→ TASK MATERIAL:
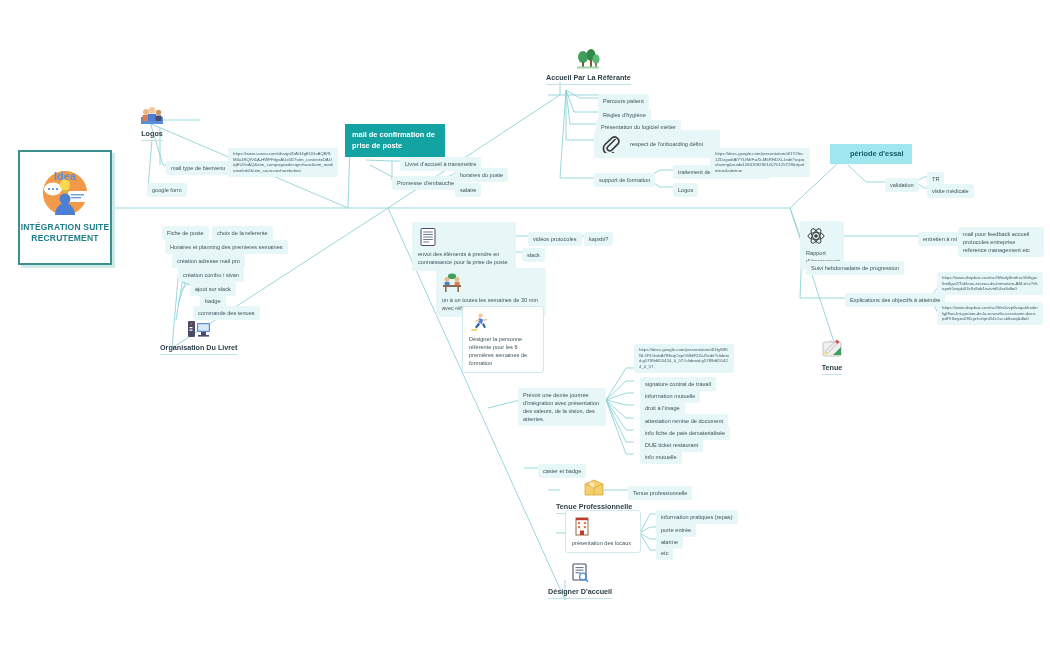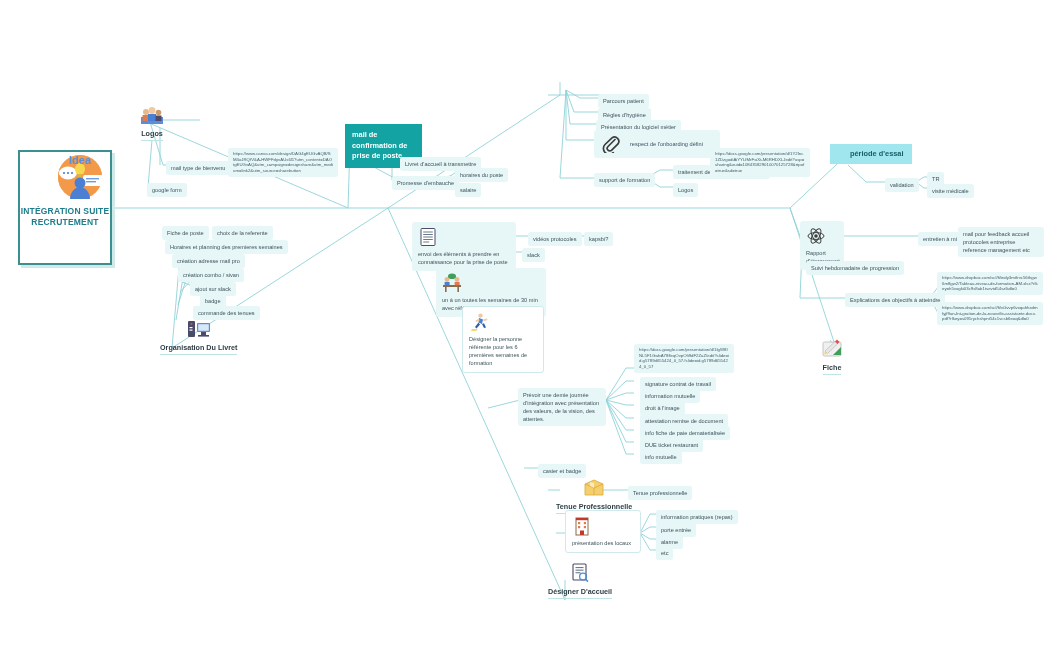--- a/index.html
+++ b/index.html
@@ -15,22 +15,22 @@
   svg.links{position:absolute;left:0;top:0;width:1050px;height:650px;pointer-events:none;}
 
   .node{position:absolute;box-sizing:border-box;}
 
   
   .root{
     left:18px;top:150px;width:94px;height:115px;
     border:2px solid #3c8f8f;
     background:#ffffff;
     box-shadow:3px 3px 0 #cfe9e9;
-    display:flex;flex-direction:column;align-items:flex-end;justify-content:flex-start;
-    padding-top:0;
+    display:flex;flex-direction:column;align-items:center;justify-content:flex-start;
+    padding-top:16px;
   }
   .root .logo{width:60px;height:52px;margin-bottom:2px;}
   .root .rtitle{
     font-size:8.5px;font-weight:bold;color:#1d7d8c;text-align:center;
     line-height:1.35;letter-spacing:.2px;
   }
 
   
   .topic{display:flex;flex-direction:column;align-items:center;}
   .topic .ticon{width:24px;height:22px;margin-bottom:3px;}
@@ -230,26 +230,38 @@
 
   <div class="node pill" style="left:162px;top:226px;">Fiche de poste</div>
   <div class="node pill" style="left:212px;top:226px;">choix de la referente</div>
   <div class="node pill" style="left:165px;top:240px;">Horaires et planning des premieres semaines</div>
   <div class="node pill" style="left:172px;top:254px;">création adresse mail pro</div>
   <div class="node pill" style="left:178px;top:268px;">création combo / sivan</div>
   <div class="node pill" style="left:190px;top:282px;">ajout sur slack</div>
   <div class="node pill" style="left:200px;top:294px;">badge</div>
   <div class="node pill" style="left:193px;top:306px;">commande des tenues</div>
 
-  <div class="node filled-teal" style="left:345px;top:124px;width:77px;">mail de confirmation de prise de poste</div>
+  <div class="node filled-teal" style="left:345px;top:124px;width:100px;">mail de confirmation de prise de poste</div>
   <div class="node pill" style="left:400px;top:157px;">Livret d'accueil à transmettre</div>
   <div class="node pill" style="left:392px;top:176px;">Promesse d'embauche</div>
   <div class="node pill" style="left:455px;top:168px;">horaires du poste</div>
   <div class="node pill" style="left:455px;top:183px;">salaire</div>
 
+  <div class="node topic" style="left:546px;top:48px;">
+    <svg class="ticon" viewBox="0 0 24 22">
+      <ellipse cx="7" cy="9" rx="5" ry="6" fill="#3f9e5a"></ellipse>
+      <rect x="6" y="14" width="2" height="5" fill="#7a5a3a"></rect>
+      <ellipse cx="15" cy="7" rx="4.5" ry="6" fill="#2f8a48"></ellipse>
+      <rect x="14" y="12" width="2" height="7" fill="#7a5a3a"></rect>
+      <ellipse cx="20" cy="11" rx="3.5" ry="4.5" fill="#5cb872"></ellipse>
+      <rect x="19.2" y="15" width="1.6" height="4" fill="#7a5a3a"></rect>
+      <rect x="1" y="18.5" width="22" height="2" fill="#9fd6ac"></rect>
+    </svg>
+    <div class="tlabel">Accueil Par La Référante</div>
+  </div>
 
   <div class="node pill" style="left:598px;top:94px;">Parcours patient</div>
   <div class="node pill" style="left:598px;top:108px;">Règles d'hygiène</div>
   <div class="node pill" style="left:596px;top:120px;">Présentation du logiciel métier</div>
 
   <div class="node clipbox" style="left:594px;top:130px;width:126px;">
     <svg class="bicon" viewBox="0 0 18 18">
       <path d="M13 4.5 L6 11.5a2.6 2.6 0 0 0 3.7 3.7l6.3-6.3a4.3 4.3 0 0 0-6-6L3 9.5a5.8 5.8 0 0 0 8.2 8.2" fill="none" stroke="#3d3d3d" stroke-width="1.7" stroke-linecap="round"></path>
     </svg>
     <div class="btext">respect de l'onboarding défini</div>
@@ -285,21 +297,21 @@
   <div class="node pill url" style="left:937px;top:302px;width:106px;">https://www.dropbox.com/scl/fi/v0ivvp6vxqahhxdmfyjf9an-Int-gration-de-la-nouvelle-assistante.docx.pdf?rlkey=s091rychshpnt54c1vcsb6eoq&amp;dl=0</div>
 
   <div class="node topic" style="left:820px;top:338px;">
     <svg class="ticon" viewBox="0 0 24 22">
       <rect x="3" y="4" width="18" height="14" rx="1.5" fill="#f0f0f0" stroke="#b8b8b8" stroke-width=".8"></rect>
       <path d="M13 17 L21 17 L21 9 Z" fill="#3f9e5a"></path>
       <path d="M5 13 L15 3.5 L17.5 6 L7.5 15.5 Z" fill="#e8e8e8" stroke="#b0b0b0" stroke-width=".6"></path>
       <path d="M15 3.5 L17 1.5 L19.5 4 L17.5 6 Z" fill="#e05050"></path>
       <path d="M5 13 L4 16.5 L7.5 15.5 Z" fill="#f5d76e"></path>
     </svg>
-    <div class="tlabel">Fiche</div>
+    <div class="tlabel">Tenue</div>
   </div>
 
   <div class="node topic" style="left:548px;top:562px;">
     <svg class="ticon" viewBox="0 0 24 22">
       <rect x="5" y="2" width="13" height="16" rx="1" fill="#ffffff" stroke="#4a4a6a" stroke-width="1.1"></rect>
       <rect x="7.5" y="5" width="8" height="1.1" fill="#6a7a8a"></rect>
       <rect x="7.5" y="7.6" width="8" height="1.1" fill="#6a7a8a"></rect>
       <rect x="7.5" y="10.2" width="5" height="1.1" fill="#6a7a8a"></rect>
       <circle cx="15" cy="14.5" r="3.4" fill="none" stroke="#4a8fd4" stroke-width="1.3"></circle>
       <line x1="17.4" y1="17" x2="20" y2="19.6" stroke="#4a8fd4" stroke-width="1.6"></line>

→ REQUIRED ACTION: The answer consists of the lines above that include the word "Fiche", each copied exactly.

→ ANSWER FOR THE TASK:
   <div class="node pill" style="left:162px;top:226px;">Fiche de poste</div>
-    <div class="tlabel">Fiche</div>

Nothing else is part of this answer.